THE PROBLEM:
Nothing should differ between your output and the entries below.

DATASET RECORDS:

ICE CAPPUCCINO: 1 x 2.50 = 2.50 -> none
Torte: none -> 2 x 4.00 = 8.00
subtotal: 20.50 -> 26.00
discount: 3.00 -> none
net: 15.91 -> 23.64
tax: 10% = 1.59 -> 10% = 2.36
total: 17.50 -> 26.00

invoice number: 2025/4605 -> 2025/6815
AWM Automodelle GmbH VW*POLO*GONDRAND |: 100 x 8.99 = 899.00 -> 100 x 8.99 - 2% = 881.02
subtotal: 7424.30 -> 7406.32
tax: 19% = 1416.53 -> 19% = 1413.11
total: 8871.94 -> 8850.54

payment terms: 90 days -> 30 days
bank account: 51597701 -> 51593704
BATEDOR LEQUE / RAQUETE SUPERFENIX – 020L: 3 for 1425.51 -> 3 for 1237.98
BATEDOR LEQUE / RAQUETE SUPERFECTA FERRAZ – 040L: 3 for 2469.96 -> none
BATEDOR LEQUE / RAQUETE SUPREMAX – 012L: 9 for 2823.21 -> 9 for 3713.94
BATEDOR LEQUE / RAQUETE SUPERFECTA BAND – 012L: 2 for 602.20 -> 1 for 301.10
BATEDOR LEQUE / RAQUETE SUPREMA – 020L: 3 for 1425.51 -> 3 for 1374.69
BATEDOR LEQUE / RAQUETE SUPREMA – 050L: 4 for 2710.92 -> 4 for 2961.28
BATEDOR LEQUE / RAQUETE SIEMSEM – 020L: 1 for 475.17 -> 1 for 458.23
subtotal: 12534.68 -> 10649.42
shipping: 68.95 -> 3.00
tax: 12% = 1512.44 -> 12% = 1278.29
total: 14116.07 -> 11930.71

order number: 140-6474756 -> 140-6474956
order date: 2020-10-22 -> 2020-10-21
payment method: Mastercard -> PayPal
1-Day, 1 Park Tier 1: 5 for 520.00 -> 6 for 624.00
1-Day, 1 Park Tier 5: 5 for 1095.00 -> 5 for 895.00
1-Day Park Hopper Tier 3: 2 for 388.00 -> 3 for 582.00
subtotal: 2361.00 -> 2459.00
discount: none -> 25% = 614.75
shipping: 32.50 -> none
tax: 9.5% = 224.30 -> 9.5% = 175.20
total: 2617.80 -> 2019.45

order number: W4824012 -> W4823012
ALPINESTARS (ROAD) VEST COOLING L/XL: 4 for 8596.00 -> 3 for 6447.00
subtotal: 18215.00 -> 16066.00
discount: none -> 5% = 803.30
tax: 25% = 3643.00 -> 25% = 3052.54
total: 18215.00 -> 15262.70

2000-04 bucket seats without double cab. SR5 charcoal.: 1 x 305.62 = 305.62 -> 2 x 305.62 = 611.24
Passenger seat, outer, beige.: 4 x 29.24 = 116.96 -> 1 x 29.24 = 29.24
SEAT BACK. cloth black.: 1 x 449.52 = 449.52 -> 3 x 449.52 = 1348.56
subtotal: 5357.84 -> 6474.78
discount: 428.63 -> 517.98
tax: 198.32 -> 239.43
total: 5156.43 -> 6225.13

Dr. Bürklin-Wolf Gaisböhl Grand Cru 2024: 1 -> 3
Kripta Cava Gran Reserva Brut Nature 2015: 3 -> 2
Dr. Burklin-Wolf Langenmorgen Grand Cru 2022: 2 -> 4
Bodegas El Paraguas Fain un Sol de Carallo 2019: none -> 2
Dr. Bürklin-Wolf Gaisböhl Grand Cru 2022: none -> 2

ANSWER TO THE PROBLEM:
ICE CAPPUCCINO: 1 x 2.50 = 2.50 -> none
Torte: none -> 2 x 4.00 = 8.00
subtotal: 20.50 -> 26.00
discount: 3.00 -> none
net: 15.91 -> 23.64
tax: 10% = 1.59 -> 10% = 2.36
total: 17.50 -> 26.00

invoice number: 2025/4605 -> 2025/6815
AWM Automodelle GmbH VW*POLO*GONDRAND |: 100 x 8.99 = 899.00 -> 100 x 8.99 - 2% = 881.02
subtotal: 7424.30 -> 7406.32
tax: 19% = 1416.53 -> 19% = 1413.11
total: 8871.94 -> 8850.54

payment terms: 90 days -> 30 days
bank account: 51597701 -> 51593704
BATEDOR LEQUE / RAQUETE SUPERFENIX – 020L: 3 for 1425.51 -> 3 for 1237.98
BATEDOR LEQUE / RAQUETE SUPERFECTA FERRAZ – 040L: 3 for 2469.96 -> none
BATEDOR LEQUE / RAQUETE SUPREMAX – 012L: 9 for 2823.21 -> 9 for 3713.94
BATEDOR LEQUE / RAQUETE SUPERFECTA BAND – 012L: 2 for 602.20 -> 1 for 301.10
BATEDOR LEQUE / RAQUETE SUPREMA – 020L: 3 for 1425.51 -> 3 for 1374.69
BATEDOR LEQUE / RAQUETE SUPREMA – 050L: 4 for 2710.92 -> 4 for 2961.28
BATEDOR LEQUE / RAQUETE SIEMSEM – 020L: 1 for 475.17 -> 1 for 458.23
subtotal: 12534.68 -> 10649.42
shipping: 68.95 -> 3.00
tax: 12% = 1512.44 -> 12% = 1278.29
total: 14116.07 -> 11930.71

order number: 140-6474756 -> 140-6474956
order date: 2020-10-22 -> 2020-10-21
payment method: Mastercard -> PayPal
1-Day, 1 Park Tier 1: 5 for 520.00 -> 6 for 624.00
1-Day, 1 Park Tier 5: 5 for 1095.00 -> 5 for 895.00
1-Day Park Hopper Tier 3: 2 for 388.00 -> 3 for 582.00
subtotal: 2361.00 -> 2459.00
discount: none -> 25% = 614.75
shipping: 32.50 -> none
tax: 9.5% = 224.30 -> 9.5% = 175.20
total: 2617.80 -> 2019.45

order number: W4824012 -> W4823012
ALPINESTARS (ROAD) VEST COOLING L/XL: 4 for 8596.00 -> 3 for 6447.00
subtotal: 18215.00 -> 16066.00
discount: none -> 5% = 803.30
tax: 25% = 3643.00 -> 25% = 3052.54
total: 18215.00 -> 15262.70

2000-04 bucket seats without double cab. SR5 charcoal.: 1 x 305.62 = 305.62 -> 2 x 305.62 = 611.24
Passenger seat, outer, beige.: 4 x 29.24 = 116.96 -> 1 x 29.24 = 29.24
SEAT BACK. cloth black.: 1 x 449.52 = 449.52 -> 3 x 449.52 = 1348.56
subtotal: 5357.84 -> 6474.78
discount: 428.63 -> 517.98
tax: 198.32 -> 239.43
total: 5156.43 -> 6225.13

Dr. Bürklin-Wolf Gaisböhl Grand Cru 2024: 1 -> 3
Kripta Cava Gran Reserva Brut Nature 2015: 3 -> 2
Dr. Burklin-Wolf Langenmorgen Grand Cru 2022: 2 -> 4
Bodegas El Paraguas Fain un Sol de Carallo 2019: none -> 2
Dr. Bürklin-Wolf Gaisböhl Grand Cru 2022: none -> 2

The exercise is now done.